13 June 2023
The National Lotteries Commission (NLC) spent almost R7.3-million over three years on its annual reports.
The NLC paid R2.6-million and printed 70 copies of the report in 2022. In 2021, it paid R2.69-million and printed 200 copies. In 2020 it paid R1.98-million and printed 205 copies. But the reports are also online.
All the reports over the three-year period were produced and printed by Ince (Pty) Ltd. The project was handled by the office of the company secretary Nompumelelo Nene, who is currently on suspension pending a disciplinary inquiry.
The details of the prices paid for the reports were revealed by Minister of Trade and Industry Ebrahim Patel in an answer to a written parliamentary question posed by Democratic Alliance MP Dean Macpherson. The wording of Patel’s response implied that the cost was only for printing but according to Ince the cost included much more, including the content and design of the reports.
The cost of the annual reports is one of the many procurement issues that has led the Special Investigating Unit (SIU), which has been investigating NLC corruption since 2020, to apply for its mandate to be extended to include procurement.
The SIU has come across several instances of potential fraud and corruption involving procurement. The Auditor-General (AG) also highlighted problems with procurement, and the NLC itself has received several tip-offs about questionable procurement, which are being investigated internally and by three audit firms.
But until its mandate is extended, the SIU’s hands are tied, as the 2020 proclamation signed by President Cyril Ramaphosa only allows it to investigate corruption involving grants.
In his response to Parliament, Patel said: “Given the amounts of money involved in the printing of the annual report, this expenditure should also be covered by the internal and external investigation.”
The official with “relevant information on the distribution of the copies of the Annual Report” is currently on suspension and therefore not all the requested information is available, Patel said. “I have further requested the NLC to provide an updated report on the distribution of annual reports as soon as the information is available.”
The wording of the answer suggests that the money was spent entirely on printing, which led to Macpherson stating: “This ridiculous spending works out to R37,000 per [2022] annual report or R255 a page. This sort of grand scale corruption has come to define the NLC in recent years, which was vigorously defended by the ANC in Parliament.”

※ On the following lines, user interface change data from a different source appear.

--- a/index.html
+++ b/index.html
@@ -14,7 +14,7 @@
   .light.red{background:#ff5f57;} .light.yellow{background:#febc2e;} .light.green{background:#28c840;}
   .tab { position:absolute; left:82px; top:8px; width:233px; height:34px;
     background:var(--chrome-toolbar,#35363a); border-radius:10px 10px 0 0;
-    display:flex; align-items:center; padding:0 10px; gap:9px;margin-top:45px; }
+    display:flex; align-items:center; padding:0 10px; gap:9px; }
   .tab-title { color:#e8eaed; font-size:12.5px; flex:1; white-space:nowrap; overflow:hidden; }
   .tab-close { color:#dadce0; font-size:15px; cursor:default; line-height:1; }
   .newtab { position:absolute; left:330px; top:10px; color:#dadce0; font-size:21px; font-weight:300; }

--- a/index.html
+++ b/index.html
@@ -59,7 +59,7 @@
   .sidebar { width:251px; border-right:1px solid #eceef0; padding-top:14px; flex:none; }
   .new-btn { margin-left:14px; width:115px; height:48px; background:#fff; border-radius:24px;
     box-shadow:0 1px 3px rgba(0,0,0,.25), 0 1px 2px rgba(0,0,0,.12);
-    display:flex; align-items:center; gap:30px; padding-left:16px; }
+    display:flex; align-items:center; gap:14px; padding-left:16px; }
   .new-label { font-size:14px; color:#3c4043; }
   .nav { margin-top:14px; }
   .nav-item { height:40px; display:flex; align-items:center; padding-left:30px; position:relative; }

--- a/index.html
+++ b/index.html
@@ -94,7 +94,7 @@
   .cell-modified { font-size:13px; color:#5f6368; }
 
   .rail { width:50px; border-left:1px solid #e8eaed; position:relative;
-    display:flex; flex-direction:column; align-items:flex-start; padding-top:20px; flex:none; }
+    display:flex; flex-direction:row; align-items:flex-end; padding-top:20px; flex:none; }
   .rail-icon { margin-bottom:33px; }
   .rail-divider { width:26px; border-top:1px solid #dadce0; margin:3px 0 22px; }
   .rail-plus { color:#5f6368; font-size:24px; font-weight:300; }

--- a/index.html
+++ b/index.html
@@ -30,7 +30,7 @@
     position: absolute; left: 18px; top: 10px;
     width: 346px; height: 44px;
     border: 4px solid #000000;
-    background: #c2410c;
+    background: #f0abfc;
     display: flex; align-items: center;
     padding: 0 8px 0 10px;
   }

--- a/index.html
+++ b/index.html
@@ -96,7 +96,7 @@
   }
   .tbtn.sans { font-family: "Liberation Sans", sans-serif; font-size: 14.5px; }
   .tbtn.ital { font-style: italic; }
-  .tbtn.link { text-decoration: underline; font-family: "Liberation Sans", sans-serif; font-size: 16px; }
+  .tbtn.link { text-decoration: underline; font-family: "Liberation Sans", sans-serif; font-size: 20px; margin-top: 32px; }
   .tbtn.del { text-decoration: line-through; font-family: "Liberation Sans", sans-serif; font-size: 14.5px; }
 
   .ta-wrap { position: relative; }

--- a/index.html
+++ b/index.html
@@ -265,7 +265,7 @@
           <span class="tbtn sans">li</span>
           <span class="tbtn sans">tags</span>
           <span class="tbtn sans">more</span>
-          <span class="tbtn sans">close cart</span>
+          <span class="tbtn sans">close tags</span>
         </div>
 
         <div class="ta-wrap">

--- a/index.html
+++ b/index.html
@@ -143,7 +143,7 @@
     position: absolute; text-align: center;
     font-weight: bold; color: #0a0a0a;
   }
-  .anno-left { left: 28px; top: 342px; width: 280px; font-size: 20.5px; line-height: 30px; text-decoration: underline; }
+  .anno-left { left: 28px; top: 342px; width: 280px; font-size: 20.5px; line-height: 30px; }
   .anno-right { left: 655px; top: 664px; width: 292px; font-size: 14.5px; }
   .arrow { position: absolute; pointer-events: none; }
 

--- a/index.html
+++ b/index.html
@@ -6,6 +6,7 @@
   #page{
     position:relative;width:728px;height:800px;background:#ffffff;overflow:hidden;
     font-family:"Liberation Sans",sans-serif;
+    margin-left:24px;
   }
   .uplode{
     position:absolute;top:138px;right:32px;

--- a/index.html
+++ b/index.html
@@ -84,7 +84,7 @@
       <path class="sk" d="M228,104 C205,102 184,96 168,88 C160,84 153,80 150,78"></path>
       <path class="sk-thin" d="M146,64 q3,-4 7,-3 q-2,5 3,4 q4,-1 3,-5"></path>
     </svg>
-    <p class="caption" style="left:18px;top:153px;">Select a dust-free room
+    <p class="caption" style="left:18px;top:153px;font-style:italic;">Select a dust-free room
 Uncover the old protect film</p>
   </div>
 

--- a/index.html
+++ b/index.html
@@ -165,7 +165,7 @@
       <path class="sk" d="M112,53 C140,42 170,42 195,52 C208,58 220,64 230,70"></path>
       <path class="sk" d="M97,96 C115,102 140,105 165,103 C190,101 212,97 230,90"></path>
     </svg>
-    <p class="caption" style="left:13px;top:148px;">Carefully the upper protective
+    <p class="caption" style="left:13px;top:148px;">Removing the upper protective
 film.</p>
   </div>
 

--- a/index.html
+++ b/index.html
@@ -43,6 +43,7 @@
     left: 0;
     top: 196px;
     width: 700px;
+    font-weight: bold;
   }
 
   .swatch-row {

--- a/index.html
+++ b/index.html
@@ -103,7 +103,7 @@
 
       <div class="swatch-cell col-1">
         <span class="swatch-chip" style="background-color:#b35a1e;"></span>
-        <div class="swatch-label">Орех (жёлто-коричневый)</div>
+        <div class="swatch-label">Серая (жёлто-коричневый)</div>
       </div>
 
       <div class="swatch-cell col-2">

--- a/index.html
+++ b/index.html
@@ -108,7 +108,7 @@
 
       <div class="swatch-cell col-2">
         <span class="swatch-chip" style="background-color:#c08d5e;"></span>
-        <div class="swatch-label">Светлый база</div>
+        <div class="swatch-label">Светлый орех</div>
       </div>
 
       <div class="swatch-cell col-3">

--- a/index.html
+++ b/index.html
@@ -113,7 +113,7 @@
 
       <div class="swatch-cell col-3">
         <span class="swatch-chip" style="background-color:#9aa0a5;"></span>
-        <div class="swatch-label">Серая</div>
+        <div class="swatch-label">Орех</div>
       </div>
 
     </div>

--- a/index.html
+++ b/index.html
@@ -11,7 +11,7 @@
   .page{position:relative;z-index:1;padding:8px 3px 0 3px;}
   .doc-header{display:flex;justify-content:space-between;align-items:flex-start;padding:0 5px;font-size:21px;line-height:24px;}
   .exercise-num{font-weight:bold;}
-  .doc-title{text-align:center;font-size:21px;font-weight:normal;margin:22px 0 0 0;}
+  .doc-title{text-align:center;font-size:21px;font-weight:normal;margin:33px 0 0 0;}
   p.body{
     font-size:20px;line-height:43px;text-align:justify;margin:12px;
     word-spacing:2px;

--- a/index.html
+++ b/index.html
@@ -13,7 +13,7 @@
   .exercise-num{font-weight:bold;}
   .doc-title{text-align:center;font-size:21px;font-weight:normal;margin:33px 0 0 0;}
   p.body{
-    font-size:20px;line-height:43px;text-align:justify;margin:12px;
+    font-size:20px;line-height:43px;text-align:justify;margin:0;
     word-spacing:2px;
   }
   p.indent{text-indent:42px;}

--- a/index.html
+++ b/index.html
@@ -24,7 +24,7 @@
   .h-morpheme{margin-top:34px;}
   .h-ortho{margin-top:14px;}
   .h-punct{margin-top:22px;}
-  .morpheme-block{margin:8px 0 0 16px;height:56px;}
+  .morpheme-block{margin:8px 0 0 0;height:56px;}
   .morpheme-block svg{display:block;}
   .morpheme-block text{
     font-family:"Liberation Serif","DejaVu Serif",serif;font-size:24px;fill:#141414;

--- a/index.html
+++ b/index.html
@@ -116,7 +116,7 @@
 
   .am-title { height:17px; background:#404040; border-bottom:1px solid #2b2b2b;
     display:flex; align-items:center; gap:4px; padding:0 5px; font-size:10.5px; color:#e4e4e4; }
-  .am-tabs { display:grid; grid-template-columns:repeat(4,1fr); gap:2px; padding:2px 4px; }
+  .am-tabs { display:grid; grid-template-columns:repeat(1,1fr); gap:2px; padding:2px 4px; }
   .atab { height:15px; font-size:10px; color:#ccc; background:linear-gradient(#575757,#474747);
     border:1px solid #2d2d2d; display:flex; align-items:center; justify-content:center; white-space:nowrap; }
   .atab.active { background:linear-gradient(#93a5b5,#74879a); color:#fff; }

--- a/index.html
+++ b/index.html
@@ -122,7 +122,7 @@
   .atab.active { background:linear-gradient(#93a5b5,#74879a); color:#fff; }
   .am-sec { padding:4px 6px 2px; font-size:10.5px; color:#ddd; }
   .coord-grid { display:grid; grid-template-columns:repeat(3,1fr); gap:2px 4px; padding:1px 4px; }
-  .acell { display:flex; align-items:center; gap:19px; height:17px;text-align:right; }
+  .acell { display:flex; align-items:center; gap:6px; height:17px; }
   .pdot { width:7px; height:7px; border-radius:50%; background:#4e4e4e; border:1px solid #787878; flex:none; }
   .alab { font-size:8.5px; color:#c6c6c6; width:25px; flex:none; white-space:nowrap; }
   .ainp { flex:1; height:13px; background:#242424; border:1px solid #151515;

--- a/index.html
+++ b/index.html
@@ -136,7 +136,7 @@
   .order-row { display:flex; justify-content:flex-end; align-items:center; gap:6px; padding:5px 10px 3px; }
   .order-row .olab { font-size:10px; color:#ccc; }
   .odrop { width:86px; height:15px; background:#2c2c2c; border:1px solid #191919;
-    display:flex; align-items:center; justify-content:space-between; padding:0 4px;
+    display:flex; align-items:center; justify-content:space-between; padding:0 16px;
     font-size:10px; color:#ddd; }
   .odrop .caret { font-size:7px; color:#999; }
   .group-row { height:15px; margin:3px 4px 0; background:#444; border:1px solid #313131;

He said that the DA had sourced costing from a local company and “found that this should not have cost more than R200 per booklet. The question is, how was a company allowed to rip off the NLC, inflate costs by 18,500% without any questions being asked and for so long?”
But Ince’s CEO Peter Backwell took issue with the DA’s statement and has asked Macpherson to correct “misleading and inaccurate statements”.
In a letter to GroundUp, Backwell wrote that the cost includes “Strategic and editorial advisory”, “Research, interviews, content development , copywriting, review and structural editing”, “Design, production and publishing”, and “Digital campaigns”.
Backwell stated: “Most organisations in the digital era have a very small print run for their annual reports – if they print hard copies at all. A small print run (of, say, 70 copies) would make up a small fraction of the total project cost, as most of the work that Ince does is digitally based and the output is in the form of HTML (website) interactive reports, PDF documents, other electronic formats (such as XBRL) and a very small volume of printed reports. Most reporting entities have
little requirement for printed copies as the electronic copies are shared with stakeholders. Dividing the cost of an annual report project by the number of printed copies is misleading.”